This charge is generally laid in situations where a person destroys, damages, pollutes or obstructs any damage or property of another.
Broken Computer
Wilful damage is the sort of offence regularly heard in the Magistrates’ Court.
Examples of Wilful Damage
  • You pollute a fountain in a public park.
  • You damage your friend’s car (which is worth under $5,000)
What is the legal definition of Wilful Damage?
  1. Any person who—
    1. destroys damages pollutes or obstructs any aqueduct dam sluice pipe pump waterway pond pool or fountain;
    2. being an artificer workman journeyman or apprentice wilfully damages spoils or destroys any goods wares work or material committed to his care or charge;
    3. wilfully injures or damages any property (whether private or public) the injury done being under the value of $5000; or
    4. wilfully trespasses in any public place other than a Scheduled public place and neglects or refuses to leave that place after being warned to do so by the owner occupier or a person authorised by or on behalf of the owner or occupier; or
    5. without express or implied authority given by the owner or occupier or given on behalf of the owner or occupier by a person authorised to give it or without any other lawful excuse, wilfully enters any private place or Scheduled public place, unless for a legitimate purpose; or
    6. neglects or refuses to leave a private place or Scheduled public place after being warned to do so by the owner or occupier or a person authorised to give that warning on behalf of the owner or occupier, unless the person has a lawful excuse; or
    7. without lawful excuse, enters any place (whether private or public) in a manner likely to cause a breach of the peace or reasonable apprehension of a breach of the peace—
    shall be guilty of an offence.
The legislation for this offence can be found on section 9 of Summary Offences Act 1966.

Elements of the offence
In essence to prove this charge the Police must show that the accused destroyed or damaged the property of a public place or belonging to another person without lawful excuse as listed in the subsections of the legislation.

“Can they prove you damaged someone’s property?”

Defences to this could be that there was lack of intent, a factual dispute or lawful purpose.

You should ring us and discuss your case if you have been charged. Deciding on whether to plead guilty or not has important implications for you and should be made after proper discussions with a criminal lawyer.

Questions in cases like this
  • Did you destroy or damage or pollute property?
  • Did you trespass on a place?

There is a maximum penalty of 25 penalty units or imprisonment for six months for this offence.
Sentencing in the Magistrates’ Courts
From 1 July 2013 to 30 June 2016, the Magistrates’ Courts of Victoria heard a total of 50 cases (52 charges) of Wilfully Damage, Injure or Trespass on Property (not further defined). Majority of these cases led to imprisonment (36%). Other sentencing penalties imposed were adjourned undertaking/discharge/dismissal (28%), fine (22%), Community Correction Order (12%), and wholly suspended sentence (2%).
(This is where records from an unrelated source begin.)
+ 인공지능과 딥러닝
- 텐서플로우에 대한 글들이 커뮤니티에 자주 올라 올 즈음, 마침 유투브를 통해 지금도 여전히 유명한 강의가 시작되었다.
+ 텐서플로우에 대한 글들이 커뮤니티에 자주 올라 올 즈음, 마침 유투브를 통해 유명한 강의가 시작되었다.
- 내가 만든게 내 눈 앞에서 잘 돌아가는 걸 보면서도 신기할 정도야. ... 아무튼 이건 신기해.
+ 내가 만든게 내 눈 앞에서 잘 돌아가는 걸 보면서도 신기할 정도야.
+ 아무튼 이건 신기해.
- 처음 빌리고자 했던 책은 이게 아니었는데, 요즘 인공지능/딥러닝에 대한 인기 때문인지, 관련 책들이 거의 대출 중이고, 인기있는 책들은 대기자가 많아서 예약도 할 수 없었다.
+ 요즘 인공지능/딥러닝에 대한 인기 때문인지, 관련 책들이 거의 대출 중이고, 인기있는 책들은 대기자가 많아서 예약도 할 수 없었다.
Of the cases that resulted in imprisonment, majority were sentenced to a term that was less than 3 months (61.1%). The longest term imposed was between 6 and 12 months (22.2%).

Of the charges that led to fines, the highest amount imposed was between $1,000 and $2,000 (25% for aggregate). But the majority fell under the “$500 < $1,000” category (41.7% for aggregate) and “less than $500” category (16.7% for non-aggregate).
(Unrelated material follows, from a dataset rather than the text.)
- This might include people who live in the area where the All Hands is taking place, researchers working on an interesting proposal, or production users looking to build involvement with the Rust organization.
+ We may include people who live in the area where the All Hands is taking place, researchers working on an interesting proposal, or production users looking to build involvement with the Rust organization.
Please note that suspended sentences were abolished in Victoria for all offences committed on or after 1 September 2014.1

[1] Sentencing Advisory Council. “SAC Statistics – Summary Offences Act 1966 (Vic) : s 9 – wilfully damage, injure or trespass on property (not further defined).” SentencingCouncil.vic.gov.au. https://www.sentencingcouncil.vic.gov.au/sacstat/magistrates_court/7405_9.html (accessed January 14, 2019).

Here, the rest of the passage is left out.